Revision tracking records
- - -
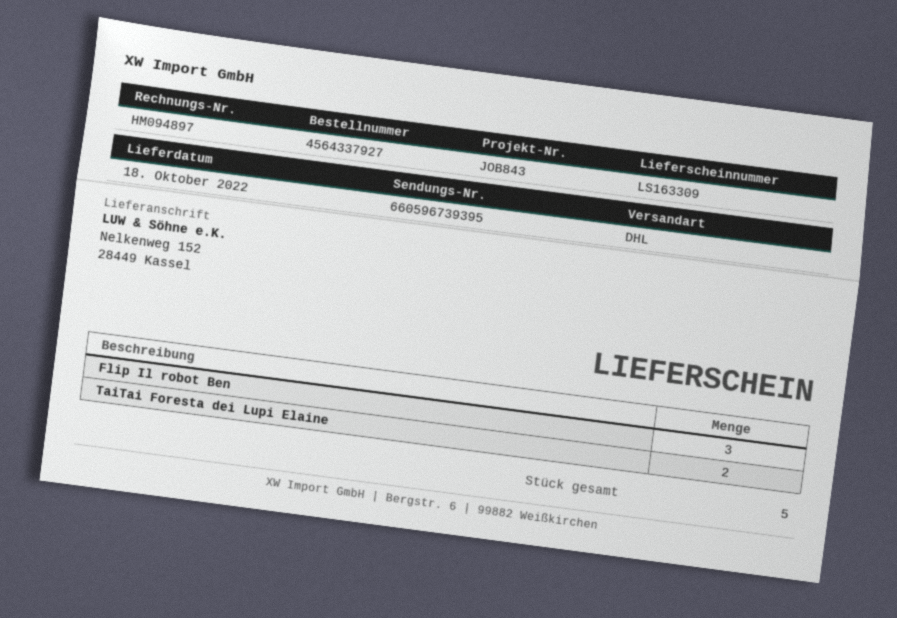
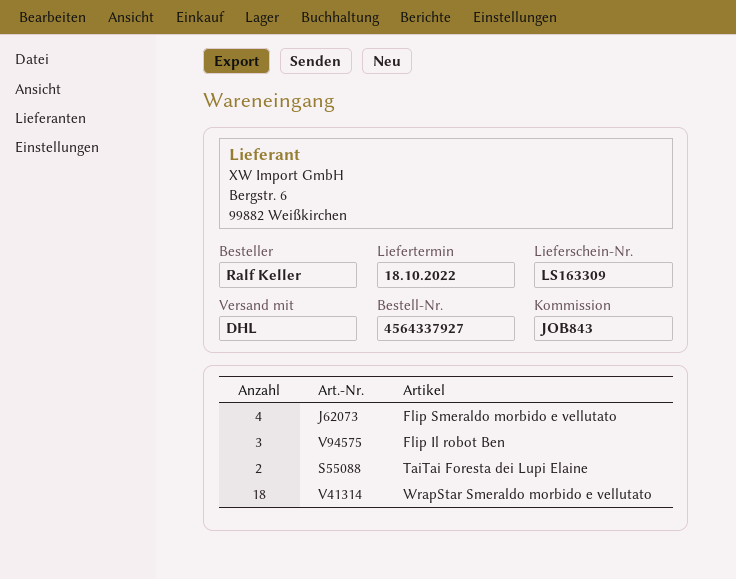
Flip Smeraldo morbido e vellutato: none -> 4
WrapStar Smeraldo morbido e vellutato: none -> 18

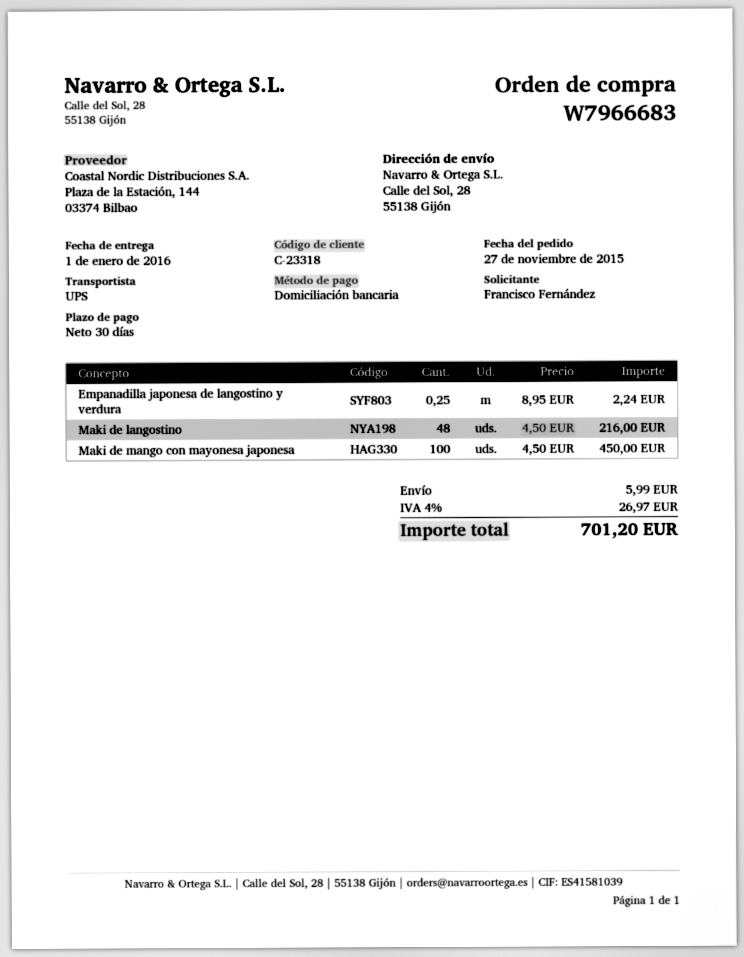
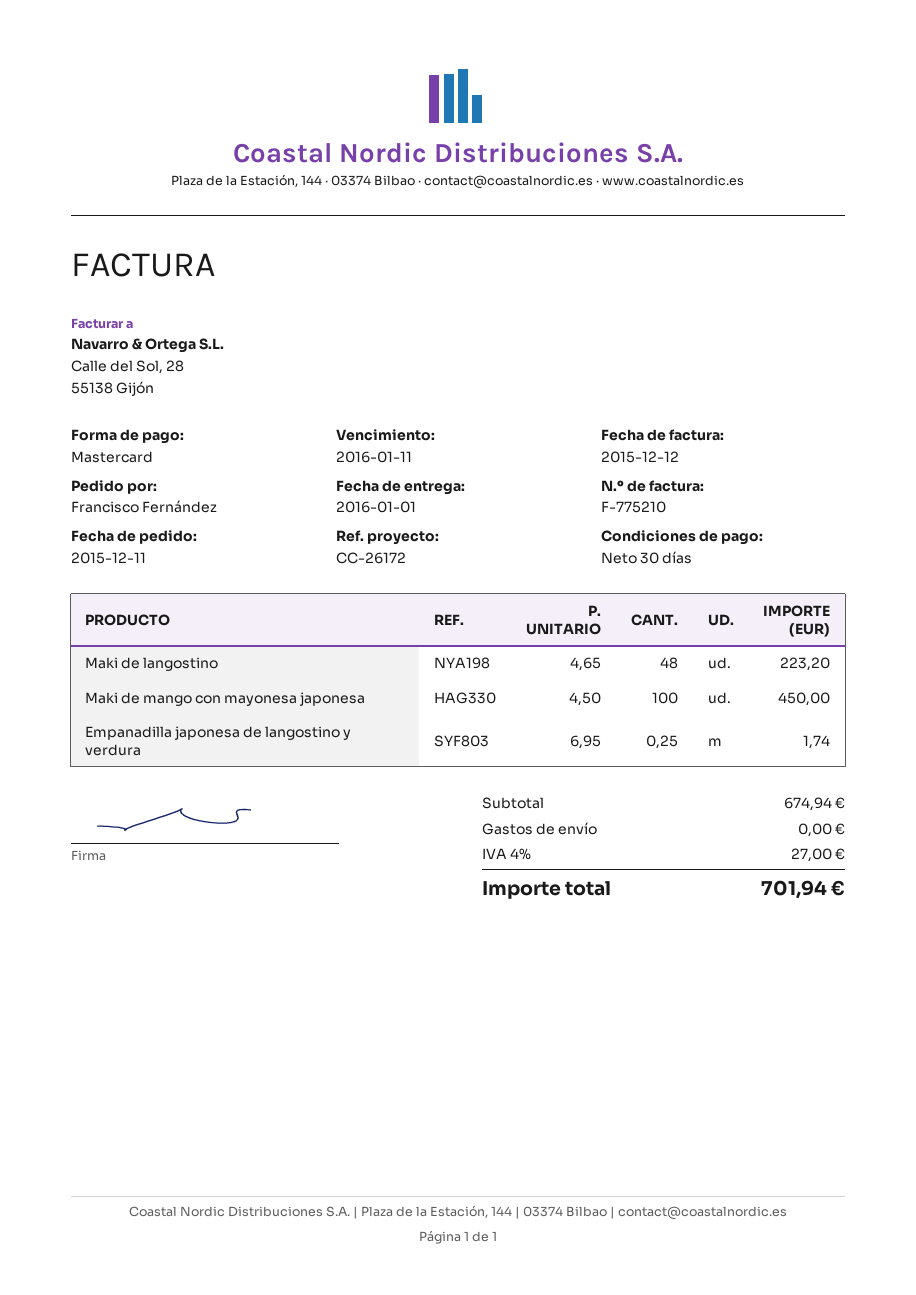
order date: 2015-11-27 -> 2015-12-11
payment method: direct debit -> Mastercard
Empanadilla japonesa de langostino y verdura: 0.25 x 8.95 = 2.24 -> 0.25 x 6.95 = 1.74
Maki de langostino: 48 x 4.50 = 216.00 -> 48 x 4.65 = 223.20
shipping: 5.99 -> 0.00
tax: 4% = 26.97 -> 4% = 27.00
total: 701.20 -> 701.94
- - -
▶ [TASK OBJECTIVE]
What you return must match each record exactly and contain no images.

▶ [TASK RESPONSE]
Flip Smeraldo morbido e vellutato: none -> 4
WrapStar Smeraldo morbido e vellutato: none -> 18

order date: 2015-11-27 -> 2015-12-11
payment method: direct debit -> Mastercard
Empanadilla japonesa de langostino y verdura: 0.25 x 8.95 = 2.24 -> 0.25 x 6.95 = 1.74
Maki de langostino: 48 x 4.50 = 216.00 -> 48 x 4.65 = 223.20
shipping: 5.99 -> 0.00
tax: 4% = 26.97 -> 4% = 27.00
total: 701.20 -> 701.94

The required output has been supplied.